Overview
When was Alzheimer’s disease discovered?
What causes Alzheimer’s?
Will my children inherit Alzheimer’s disease?
What are the current treatment for Alzheimer’s disease?
What is the difference between Alzheimer’s disease and dementia?
What does an evaluation include?
What are other causes of dementia symptoms?
What is frontotemporal dementia?
What is vascular dementia?
What is Lewy body dementia?
Are there reversible causes of dementia?
How fast does Alzheimer’s disease progress?
Overview
Alzheimer’s disease (AD) is a progressive brain disease that causes memory loss and other cognitive changes. Initially the memory loss is mild, but because of the progressive nature of the disease, memory declines gradually over time. In the early stage of AD people have problems with their recent memory keeping track of appointments, remembering to take their medications, managing finances and preparing adequate meals. In the early stage of Alzheimer’s long term memory is not impaired. People with early Alzheimer’s disease can easily remember many details about their childhood and other earlier phases of their life.
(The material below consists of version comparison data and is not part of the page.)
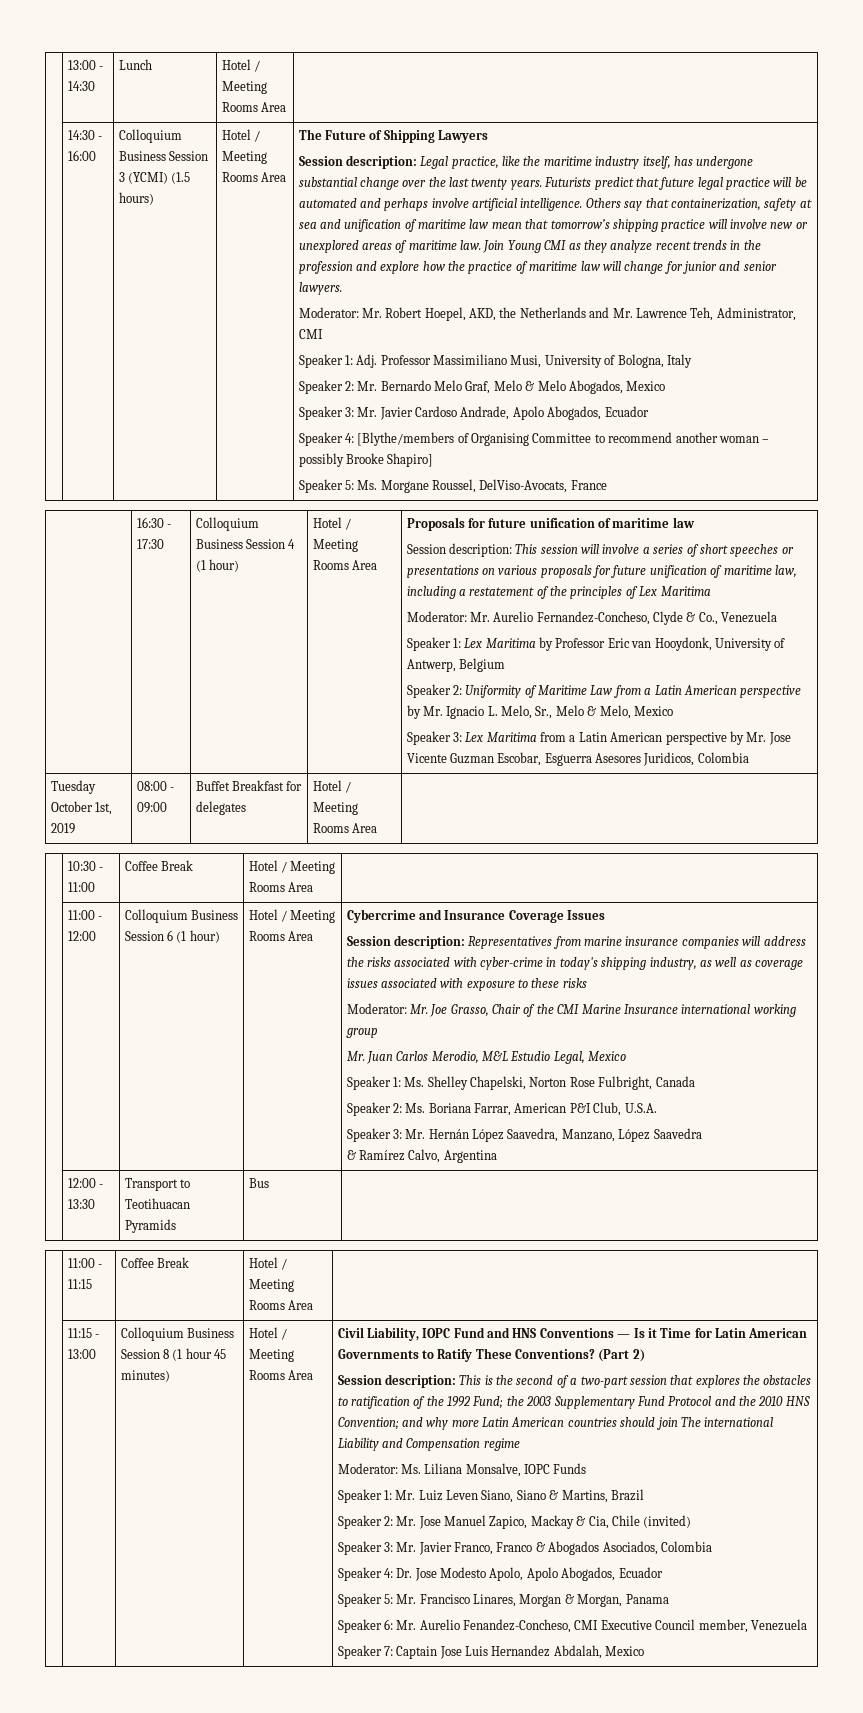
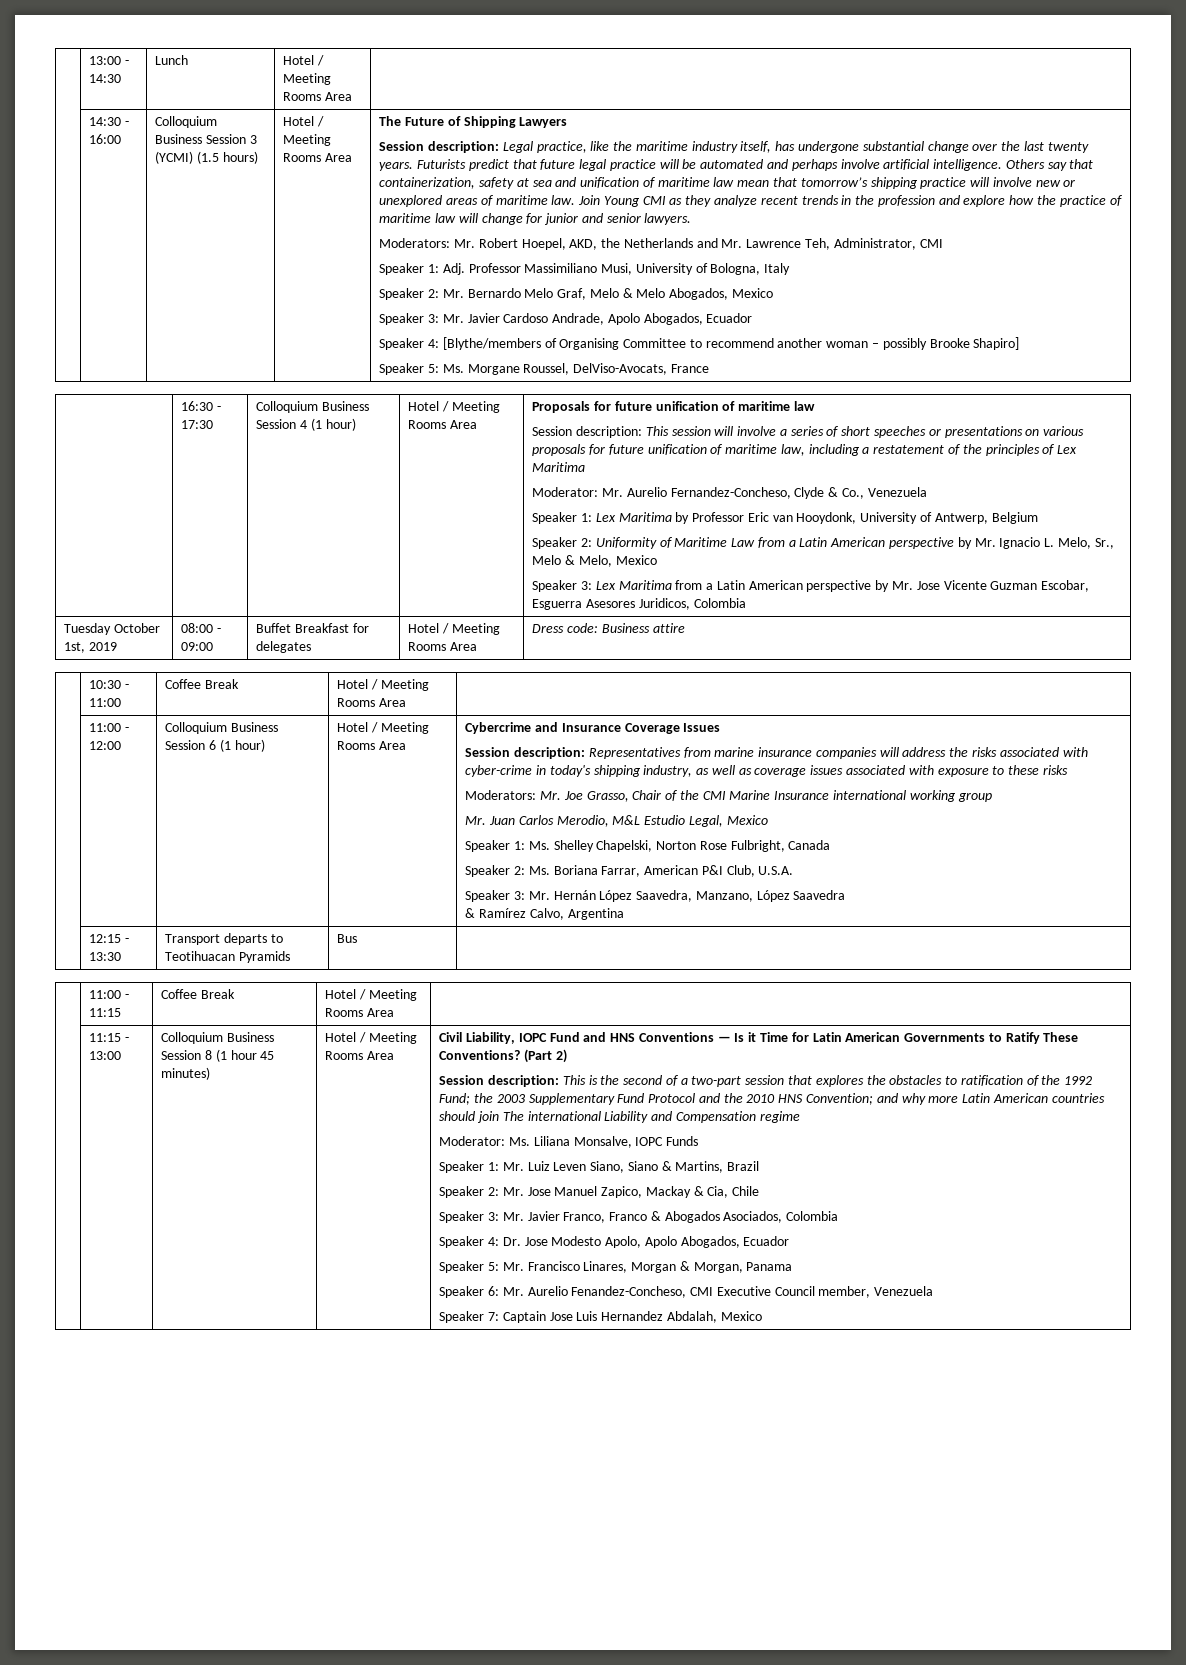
- Moderator: Mr. Robert Hoepel, AKD, the Netherlands and Mr. Lawrence Teh, Administrator, CMI
+ Moderators: Mr. Robert Hoepel, AKD, the Netherlands and Mr. Lawrence Teh, Administrator, CMI
- Tuesday October 1st, 2019 | 08:00 - 09:00 | Buffet Breakfast for delegates | Hotel / Meeting Rooms Area |
+ Tuesday October 1st, 2019 | 08:00 - 09:00 | Buffet Breakfast for delegates | Hotel / Meeting Rooms Area | Dress code: Business attire
- Moderator: Mr. Joe Grasso, Chair of the CMI Marine Insurance international working group
+ Moderators: Mr. Joe Grasso, Chair of the CMI Marine Insurance international working group
- | 12:00 - 13:30 | Transport to Teotihuacan Pyramids | Bus |
+ | 12:15 - 13:30 | Transport departs to Teotihuacan Pyramids | Bus |
- Speaker 2: Mr. Jose Manuel Zapico, Mackay & Cia, Chile (invited)
+ Speaker 2: Mr. Jose Manuel Zapico, Mackay & Cia, Chile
Cognitive functions other than memory are affected by AD. People often have difficulty with making decisions, paying attention or they may become disorientated to time or place. Some people may be unable to “find the word” they are looking for or they may have trouble understanding what they hear. Other people with AD may have perfect vision, but their brain has trouble interpreting what they see.
In the middle stage of Alzheimer’s disease short term memory is significantly impaired and people become repetitive. Problems with long term memory become more evident. Families begin to notice changes in their loved ones ability to do daily activities such as grooming and dressing. While they are still physically capable of dressing they often begin to change clothes less frequently or wear the same clothes over and over again. At about the same time people with Alzheimer’s disease may begin to bathe less frequently than has been their life long pattern. Sometimes these changes have been so gradual that families have been compensating without realizing the significance of these changes.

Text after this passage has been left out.